As many political scientists have noted in various ways and forms, procedure can be (and, in my experience, often is) politics. That is, Congress and the president often fight most bitterly over procedure (see executive privilege, fast track authority, filibusters, notice and comment, impoundment, etc.) A lot of the Federal Register is filled with paperwork that was required of the executive branch by Congress and, furthermore, by Congress under both Democratic (e.g., 1969-1972; 1976-1980) and Republican (e.g., 1995-96) majorities.
As a closing note, if you look at Posner’s graph for a second:
I’ll note three features:
1. The really big jump occurs between 1970 and 1975. The cause of this jump (during Nixon’s Administration):
I’ll just note that Nixon did not get “exactly what he wanted” from the Democratic controlled Congresses in those statutes.
2. President Carter presided over an acceleration, and President Reagan immediately succeeded him with a dramatic pulling back, of the production of Federal Register pages. I would definitively characterize the first term of the Reagan Administration as more “powerful/effective” than that of Carter’s.
3. The (smaller but still big) jump is around 1990 and corresponds to the regulatory actions required to implement the Clean Air Act Amendments and Americans with Disabilities Act, each passed by Democratic Congresses with a Republican president.
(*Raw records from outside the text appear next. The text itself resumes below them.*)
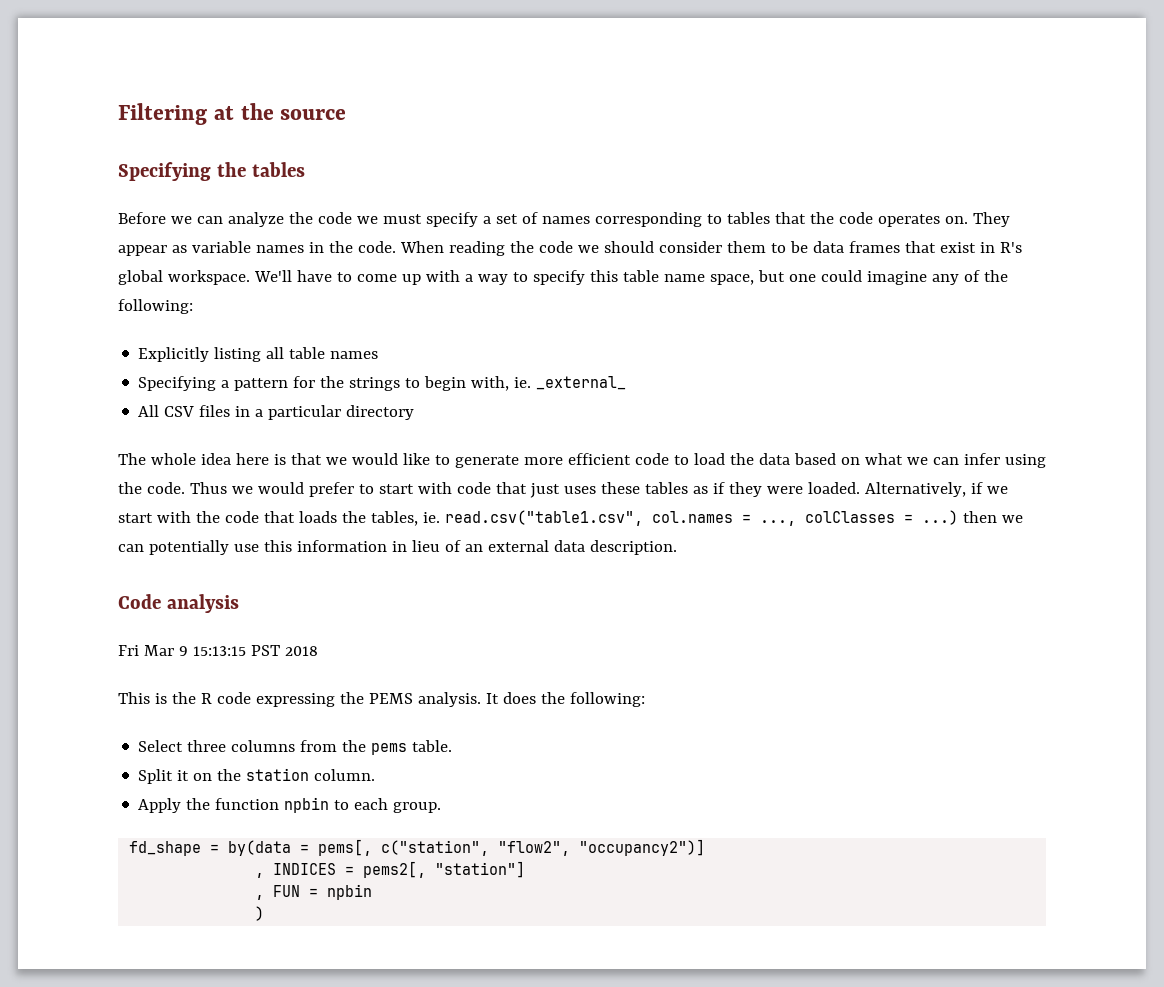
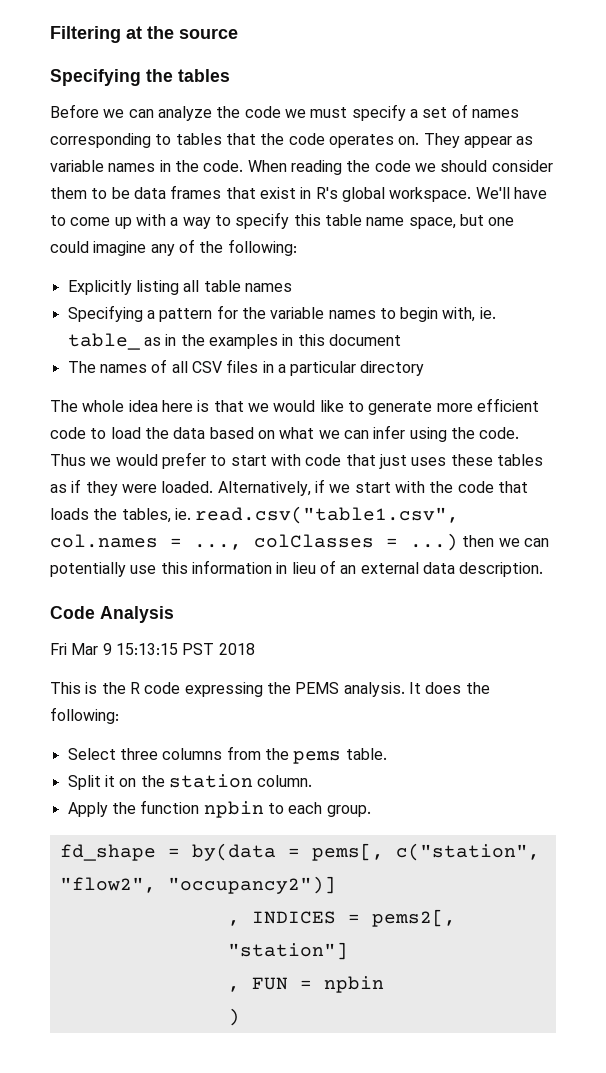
- Specifying a pattern for the strings to begin with, ie. _external_
- All CSV files in a particular directory
+ Specifying a pattern for the variable names to begin with, ie. table_ as in the examples in this document
+ The names of all CSV files in a particular directory
- Code analysis
+ Code Analysis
Conclusion…? I guess the basic point of this post is that no single time series is going to capture presidential power. There are a lot of specific reasons for this, but a major theoretical point is that, if there was, then Congress could leverage that number to “rein in” the president (we see this with the budget/debt ceiling every month or so these days). Thus, a power-seeking president would attempt to find substitute ways to exert/exercise (truly) unilateral power.
With that, I leave you with this.
 A famous (and unusual in other respects) example of this was the ergonomics standard, a history of which is presented here. Note that the linked history was written in 2002, right after the standard was repealed under the Congressional Review Act of 1996 (to my knowledge, the only regulation so far to have been overruled by Congress under the CRA)—things have evolved since then.
 OIRA was established by Congress in 1980 and is located within the Office of Management and Budget. The Administrator of OIRA is subject to confirmation by the Senate. OIRA’s main statutory mandate is reviewing agency’s requirements for information collection. However, the real “juice” of OIRA review is based on its presidentially crafted mandate to review draft regulations under Executive Order 12866, signed by Clinton and tinkered in minor ways by both GW Bush and Obama. EO 12866 replaced EO 12291, signed by Reagan, which really established the preclearance regime.
 The Register is published daily, Monday-Friday.
 Before one says, “well, Reagan was pushing a deregulatory agenda,” I’ll note that (1) deregulation can require as much, if not more, notification and revision (i.e., pages) than regulation and (2) “yeah, that’s kinda my point.”